0
votes

I'm trying to understand how to make a confusion matrix after I use the glm function for a logistic regression. Here is my code so far. I am using the caret package and the confusionMatrix function.

dput(head(wine_quality))

structure(list(fixed.acidity = c(7, 6.3, 8.1, 7.2, 7.2, 8.1), 
    volatile.acidity = c(0.27, 0.3, 0.28, 0.23, 0.23, 0.28), 
    citric.acid = c(0.36, 0.34, 0.4, 0.32, 0.32, 0.4), residual.sugar = c(20.7, 
    1.6, 6.9, 8.5, 8.5, 6.9), chlorides = c(0.045, 0.049, 0.05, 
    0.058, 0.058, 0.05), free.sulfur.dioxide = c(45, 14, 30, 
    47, 47, 30), total.sulfur.dioxide = c(170, 132, 97, 186, 
    186, 97), density = c(1.001, 0.994, 0.9951, 0.9956, 0.9956, 
    0.9951), pH = c(3, 3.3, 3.26, 3.19, 3.19, 3.26), sulphates = c(0.45, 
    0.49, 0.44, 0.4, 0.4, 0.44), alcohol = c(8.8, 9.5, 10.1, 
    9.9, 9.9, 10.1), quality = structure(c(4L, 4L, 4L, 4L, 4L, 
    4L), .Label = c("3", "4", "5", "6", "7", "8", "9", "white"
    ), class = "factor"), type = structure(c(3L, 3L, 3L, 3L, 
    3L, 3L), .Label = c("", "red", "white"), class = "factor"), 
    numeric_type = c(0, 0, 0, 0, 0, 0)), row.names = c(NA, 6L
), class = "data.frame")

library(tibble) 
library(broom) 
library(ggplot2)
library(caret)

any(is.na(wine_quality)) # this evaulates to FALSE 


wine_model <- glm(type ~ fixed.acidity + volatile.acidity + citric.acid + residual.sugar +  chlorides + free.sulfur.dioxide + total.sulfur.dioxide + density + pH + sulphates + alcohol, wine_quality, family = "binomial")

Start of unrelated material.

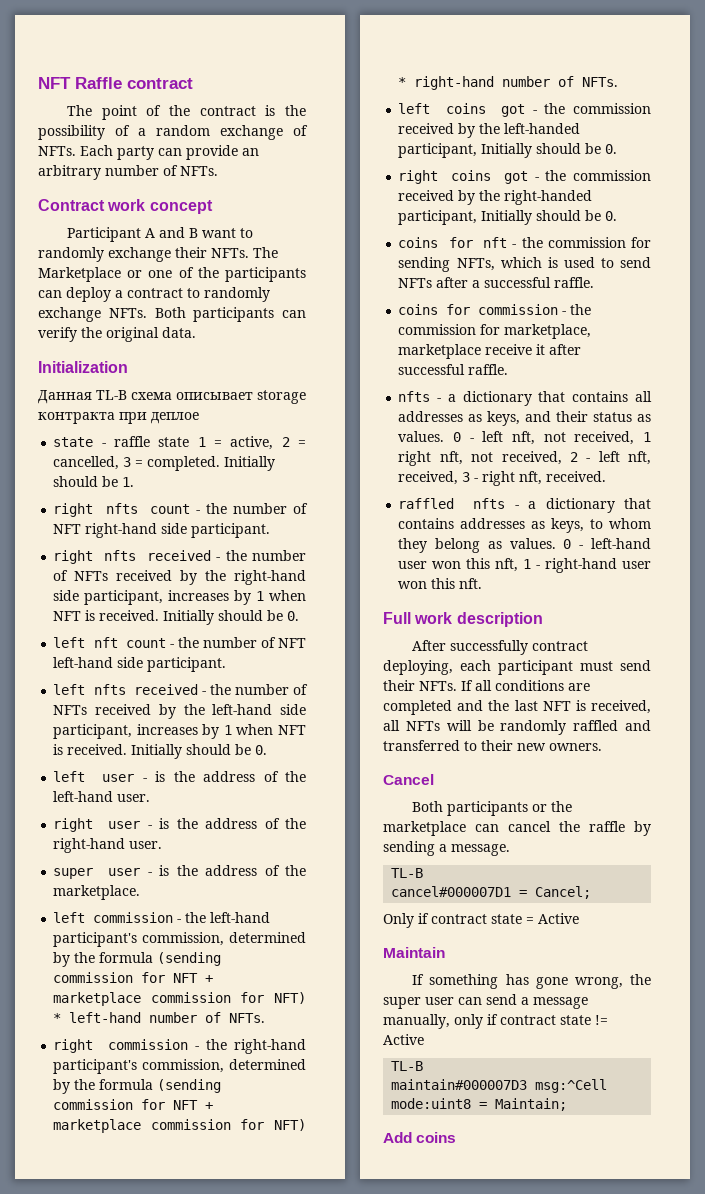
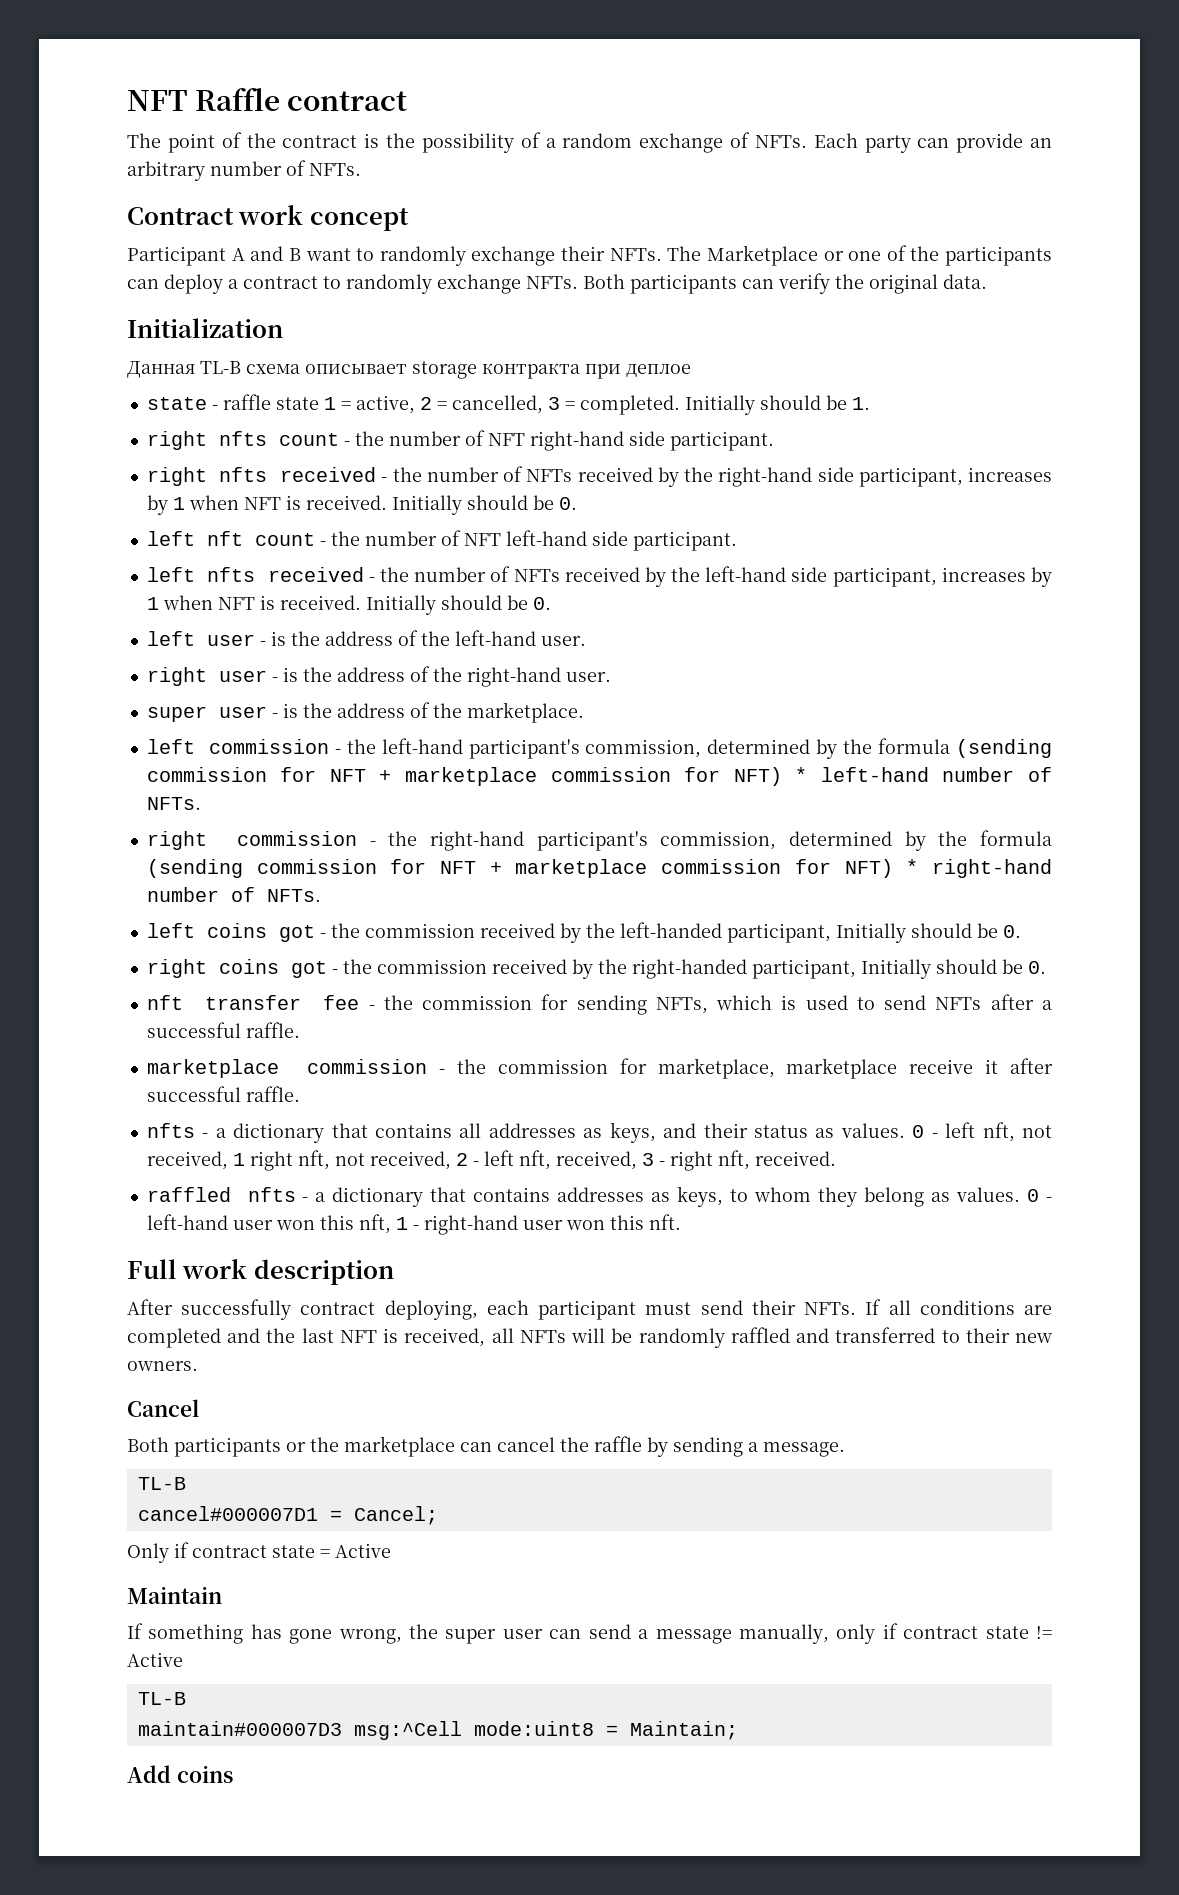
[398,237,508,248] coins for nft -> [146,995,360,1010] nft transfer fee
[398,304,471,315] coins for -> [146,1059,279,1078] marketplace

# split data into test and train

smp_size <- floor(0.75 * nrow(wine_quality))

set.seed(123)
train_ind <- sample(seq_len(nrow(wine_quality)), size = smp_size)

train <- wine_quality[train_ind, ]
test <- wine_quality[-train_ind, ]


# make prediction on train data

pred <- predict(wine_model)

train$fixed.acidity <- as.numeric(train$fixed.acidity)
round(train$fixed.acidity)
train$fixed.acidity <- as.factor(train$fixed.acidity)

pred <- as.numeric(pred)
round(pred)
pred <- as.factor(pred)

confusionMatrix(pred, wine_quality$fixed.acidity)

After this final line of code, I get this error:

Error: `data` and `reference` should be factors with the same levels.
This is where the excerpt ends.